NEJM study on Elder Abuse

[With an] estimated overall prevalence of elder abuse of approximately 10%… a busy physician caring for older adults will encounter a victim of such abuse on a frequent basis, regardless of whether the physician recognizes the abuse.

Link opens New England Journal of Medicine site in a new tab

REVIEW ARTICLE

ELDER ABUSE

Mark S. Lachs, M.D., M.P.H., and Karl A. Pillemer, Ph.D.

Although it has probably existed since antiquity, elder abuse was first described in the medical literature in the 1970s.1 Many initial attempts to define the clinical spectrum of the phenomenon and to formulate effective intervention strategies were limited by their anecdotal nature or were epidemiologically flawed. The past decade, however, has seen improvements in the quality of research on elder abuse that should be of interest to clinicians who care for older adults and their families. Financial exploitation of older adults, which was explored only minimally in the initial studies, has recently been identified as a virtual epidemic and as a problem that may be detected or suspected by an alert physician.

In the field of long-term care, studies have uncovered high rates of interpersonal violence and aggression toward older adults; in particular, abuse of older residents by other residents in long-term care facilities is now recognized as a problem that is more common than physical abuse by staff.2,3 The use of interdisciplinary or interprofessional teams, also referred to as multidisciplinary teams in the context of elder abuse, has emerged as one of the intervention strategies to address the complex and multidimensional needs and problems of victims of elder abuse, and such teams are an important resource for physicians.4,5 These new developments suggest an expanded role for physicians in assessing and treating victims of elder abuse and in referring them for further care.

In this review, we summarize research and clinical evidence on the extent, assessment, and management of elder abuse, derived from our analysis of high-quality studies and recent systematic studies and reviews of the literature on elder abuse.6-10

DEFINITIONS AND ESTIMATES OF PREVALENCE

Debates about how to define elder abuse and which types of behavior to include in the definition greatly inhibited progress during the early period of research on this topic. Initial formulations were overly broad and included types of behavior that are not typically part of definitions of domestic abuse, such as crime by strangers, age discrimination, and failure to care for oneself (referred to as “self-neglect”). Over the past decade, however, consensus has arisen about the inclusion of five major types of elder abuse11-13: physical abuse, or acts carried out with the intention to cause physical pain or injury; psychological or verbal abuse, defined as acts carried out with the aim of causing emotional pain or injury; sexual abuse, defined as nonconsensual sexual contact of any kind; financial exploitation, involving the misappropriation of an older person’s money or property; and neglect, or the failure of a designated caregiver to meet the needs of a dependent older person [emphasis added] (Table 1)   

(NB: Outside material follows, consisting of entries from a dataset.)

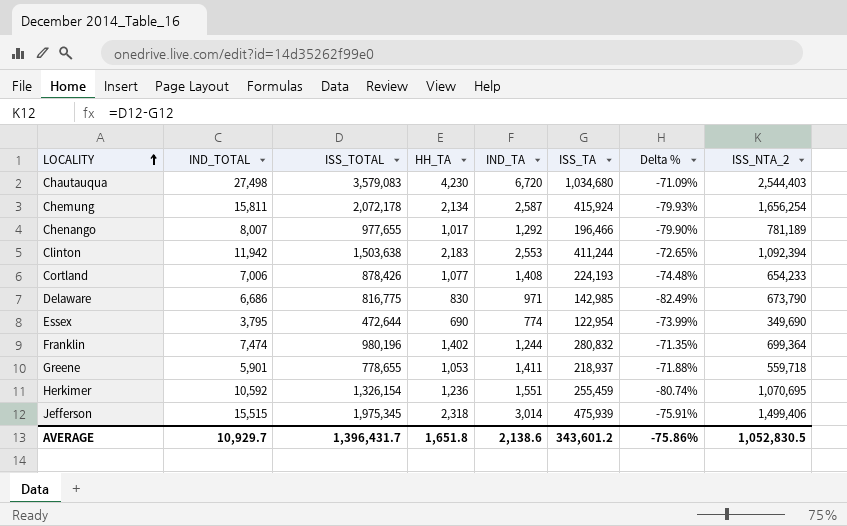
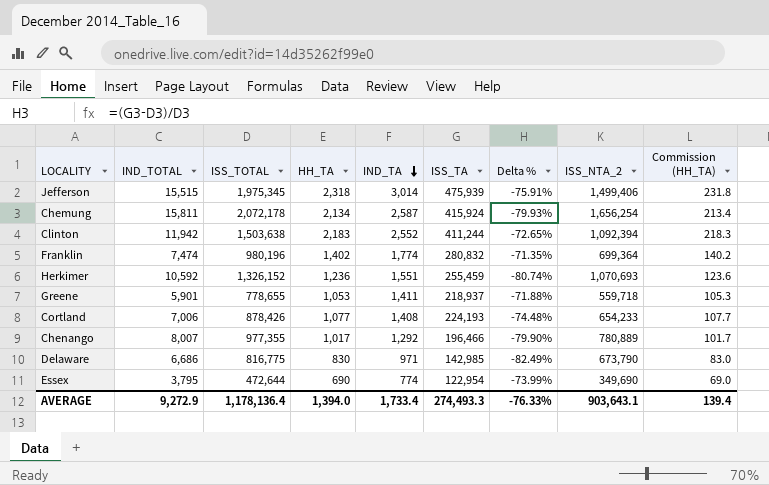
row order: LOCALITY ascending -> IND_TA descending
column Commission (HH_TA) | formula: none -> [HH_TA] * 0.1
row Chautauqua: 27,498 | 3,579,083 | 4,230 | 6,720 | 1,034,680 | -71.09% | 2,544,403 -> none
Clinton | IND_TA: 2,553 -> 2,552
Franklin | IND_TA: 1,244 -> 1,774
Herkimer | ISS_TOTAL: 1,326,154 -> 1,326,152
Herkimer | ISS_NTA_2: 1,070,695 -> 1,070,693
Chenango | ISS_TOTAL: 977,655 -> 977,355
Chenango | ISS_NTA_2: 781,189 -> 780,889
AVERAGE | IND_TOTAL: 10,929.7 -> 9,272.9
AVERAGE | ISS_TOTAL: 1,396,431.7 -> 1,178,136.4
AVERAGE | HH_TA: 1,651.8 -> 1,394.0
AVERAGE | IND_TA: 2,138.6 -> 1,733.4
AVERAGE | ISS_TA: 343,601.2 -> 274,493.3
AVERAGE | Delta %: -75.86% -> -76.33%
AVERAGE | ISS_NTA_2: 1,052,830.5 -> 903,643.1

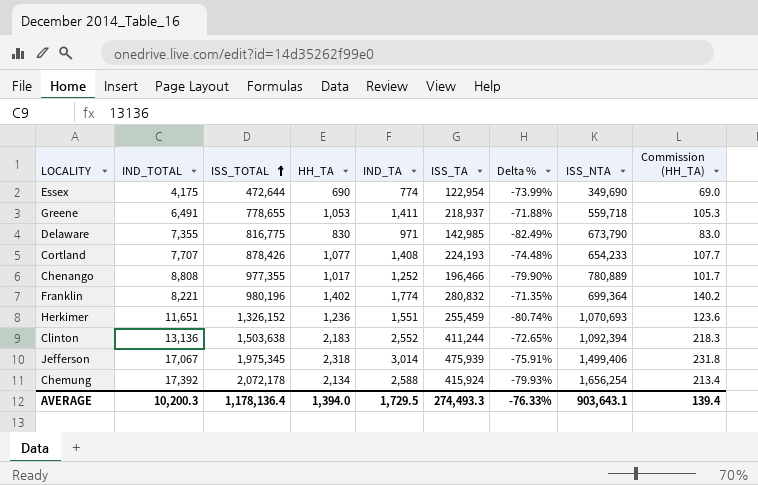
row order: IND_TA descending -> ISS_TOTAL ascending
column name: ISS_NTA_2 -> ISS_NTA
Essex | IND_TOTAL: 3,795 -> 4,175
Greene | IND_TOTAL: 5,901 -> 6,491
Delaware | IND_TOTAL: 6,686 -> 7,355
Cortland | IND_TOTAL: 7,006 -> 7,707
Chenango | IND_TOTAL: 8,007 -> 8,808
Chenango | IND_TA: 1,292 -> 1,252
Franklin | IND_TOTAL: 7,474 -> 8,221
Herkimer | IND_TOTAL: 10,592 -> 11,651
Clinton | IND_TOTAL: 11,942 -> 13,136
Jefferson | IND_TOTAL: 15,515 -> 17,067
Chemung | IND_TOTAL: 15,811 -> 17,392
Chemung | IND_TA: 2,587 -> 2,588
AVERAGE | IND_TOTAL: 9,272.9 -> 10,200.3
AVERAGE | IND_TA: 1,733.4 -> 1,729.5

(Forms of Elder Abuse and Clinical Procedures for Assessment by the Physician.).

When these types of abuse have been considered together, epidemiologic surveys have shown generally similar prevalences of elder abuse over a period of 12 months, as indicated by three high-quality epidemiologic studies of community-dwelling older people (60 years of age or older). In a survey of more than 4000 older people in New York State, the rate of elder abuse was found to be 7.6%16,17; in a national survey by Laumann et al., the rate was 9%,12 and in a national telephone survey by Acierno et al.,18 the rate was 10%. It is likely that these figures are underestimates; the reliance on self-reported information from persons who are able to participate in a survey excludes patients with dementia, and studies have shown that dementia places older persons at greater risk for mistreatment.19 When the available evidence is taken into consideration, an estimated overall prevalence of elder abuse of approximately 10% appears reasonable. Thus, a busy physician caring for older adults will encounter a victim of such abuse on a frequent basis, regardless of whether the physician recognizes the abuse.

More at NEJM site

CONCLUSIONS

Because victims of elder abuse tend to be isolated, their interactions with physicians, which may be intermittent or rare, present critically important opportunities to recognize elder abuse and to intervene or refer the victims to appropriate providers. Advances in our understanding of the many manifestations of elder abuse and the emergence of interprofessional-team approaches also point to an important role for physicians in addressing this major public health problem. Both research and clinical experience suggest that cases of elder abuse can rarely, if ever, be successfully treated by the physician alone. Therefore, the response of the medical professional must include connecting with specialists in other disciplines, including social work, law enforcement, and protective services, ideally in the context of an interprofessional-team approach.